Sunday, 20 March 2011

a Little about ebing Autistic

If your look at the heading you will see being mispelled. perhaps i am slightly dyslexic except I can  touch type 70 words aminute without looking at the keyboard. Okay I may make a few errors.

I was diagnosed with Aspergers Syndrome ADHD and other Motor difficulties when I was 48.

I would liek to talk to you about what I would wish for.

When I was very young I wish I knew how to make friends. That is others would be happy to be my friend.

I wish they didn't feel awkward being with me.

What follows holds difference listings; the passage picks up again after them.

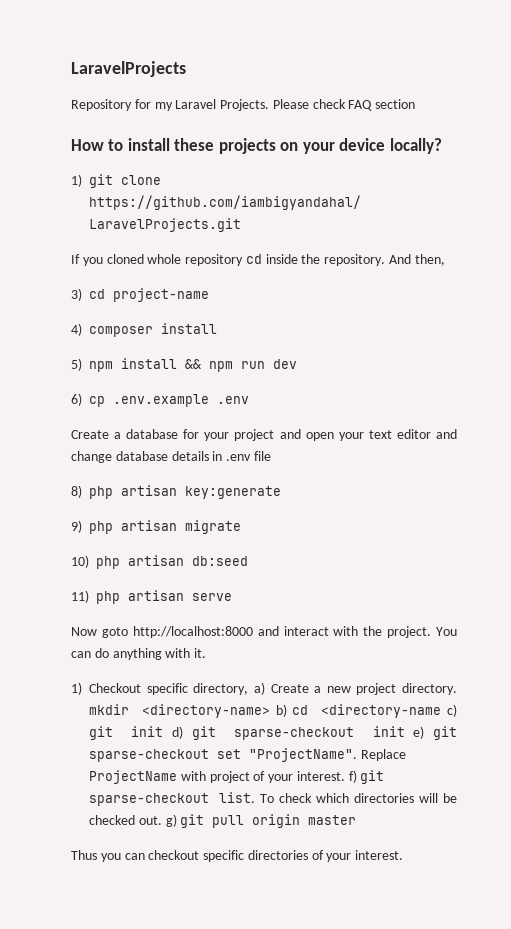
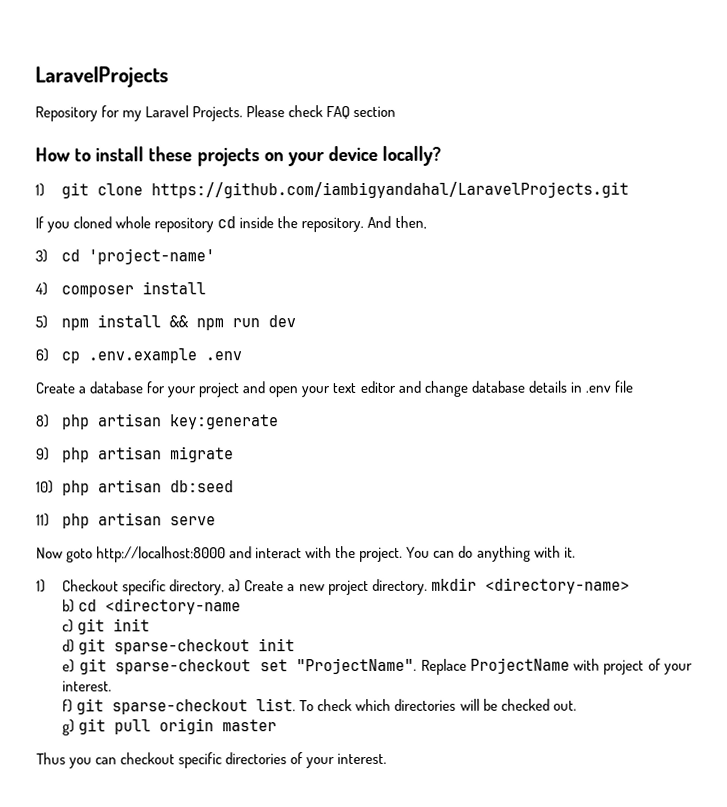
[113,288,209,302] project-name -> [88,248,216,265] 'project-name'
(270, 711) none -> (630, 585) //
(442, 711) none -> (242, 606) //
(164, 731) none -> (151, 625) //
(405, 731) none -> (296, 645) //
(345, 776) none -> (113, 686) //
(162, 820) none -> (577, 705) //

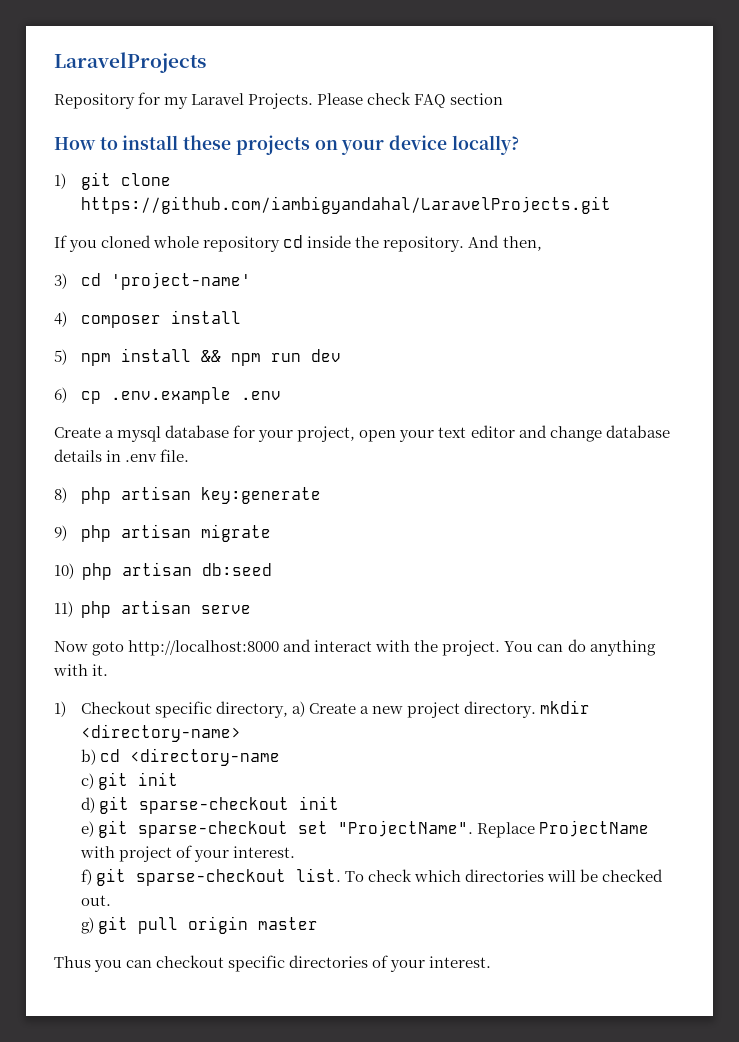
(87, 390) none -> [117,426,162,442] mysql
[198,381,266,398] project and -> [297,426,356,442] project,
[613,380,633,393] file -> [160,449,190,462] file.

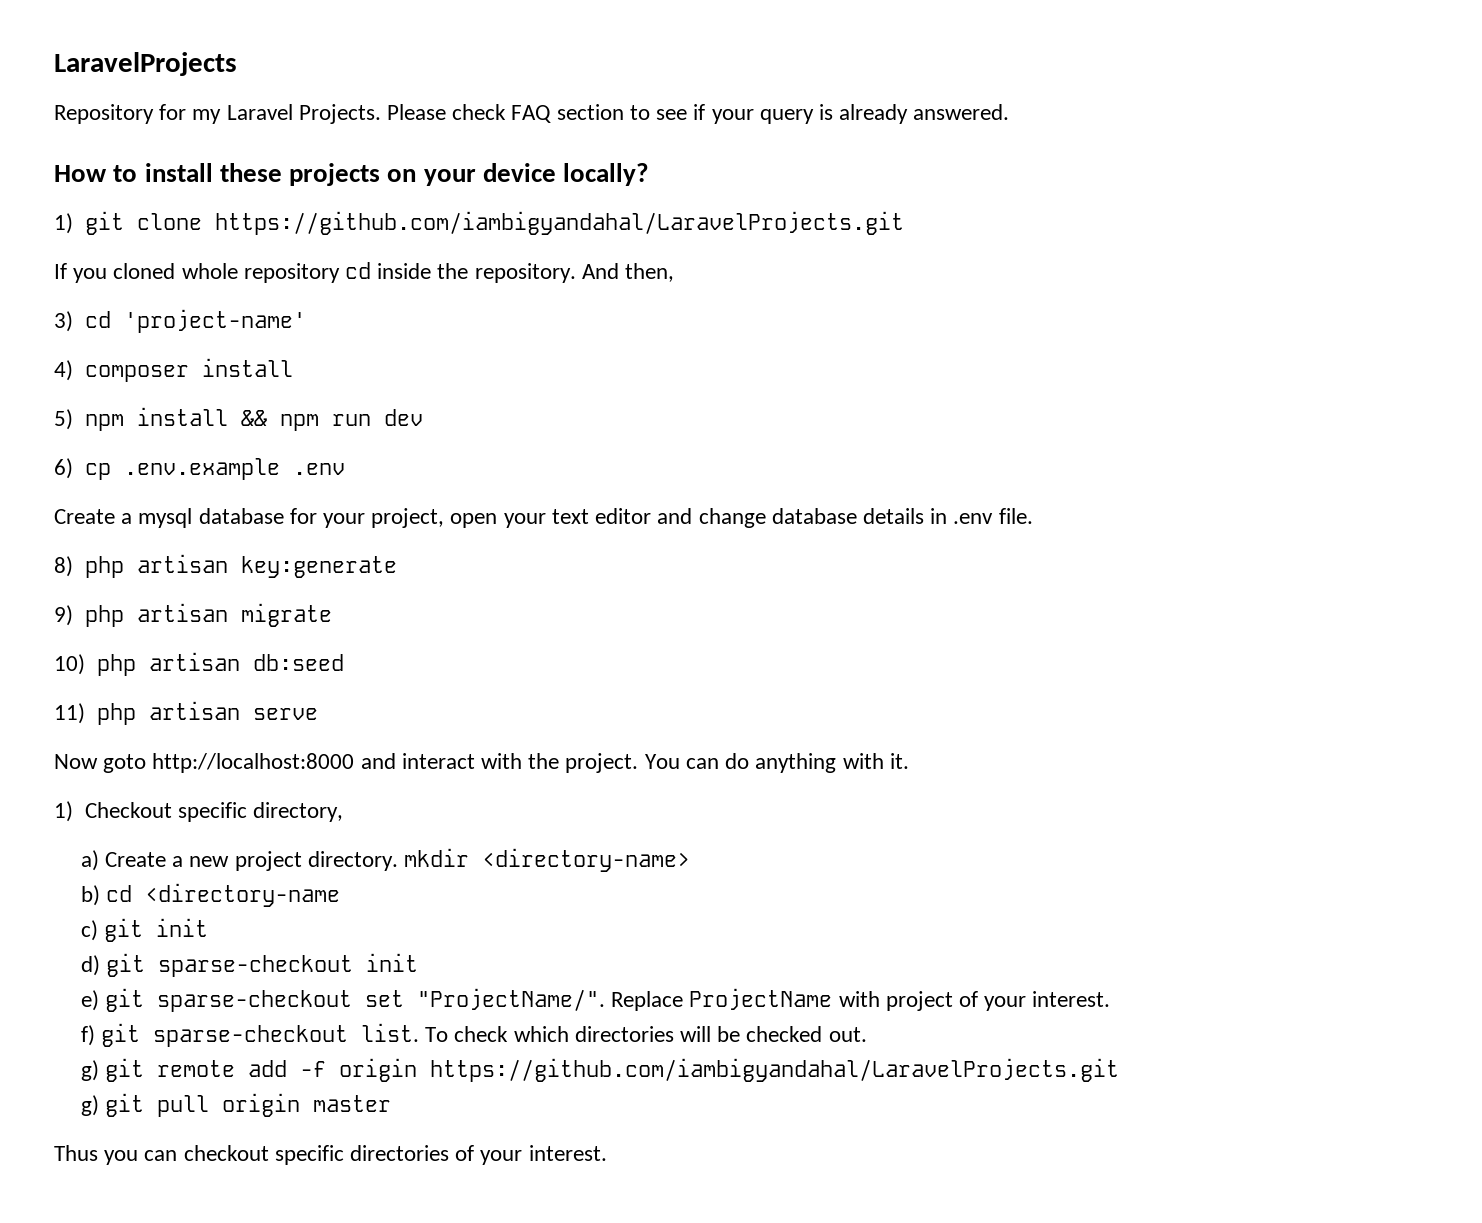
(504, 99) none -> [629,104,1010,124] to see if your query is already answered.
(288, 709) none -> (343, 812) //
[337,820,473,837] "ProjectName". -> [416,988,605,1011] "ProjectName/".
(111, 900) none -> [80,1058,1119,1082] // g) git remote add -f origin https://github.com/iambigyandahal/LaravelProjects.git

I wish they could have understood me.

I wish when I was young I hadn't missed out on Sex Education and I wish as a teenager at school that when I found one of the girl's in my class very attractive that I had the courage to have walked over to her and to know how to chat to her.

I wish I knew how to kiss a girl and didn't have to ask my mother how to kiss or when to kiss.

I wish that throughout my life I didn't find sex a taboo and could openly talk about it.

I wish I could have had girlfriends and when I did they could accept me as being normal and not different.

When I was married I wish I could have  been able to have been empathetic towards my wife when she needed me to be. But I could not because I did not know how.

When my children were young I wish they could have respected me but there were things about me they didn't understand.

I wish I was not misunderstood by my work colleagues who thought I was very rude and without  manners without social graces. But I didn't know or understand what life skills were.

When I was young I appeared very lonely but I was happy in my own world. My parents were advised to seek the advices of a child psychiatrist by my nursery school teacher but even after a decade of therapy how could the experts know what I had no one really knew what Autism or Asperger Syndrome was.

There are many other things I could have wished for.

To learn more about my relationship with autism you will have to wait for my next blog.

If you have any questions I may know some of the answers. Ideally I would like you to join my website community at www.lifebeyondlabels.com where you are welcome to post any question in the forum. you have to be registered to post.

My motto

is become like Humpty a unique and different egg who no longer fears being labelled knows how to not fall off his wall and become a cracked egg.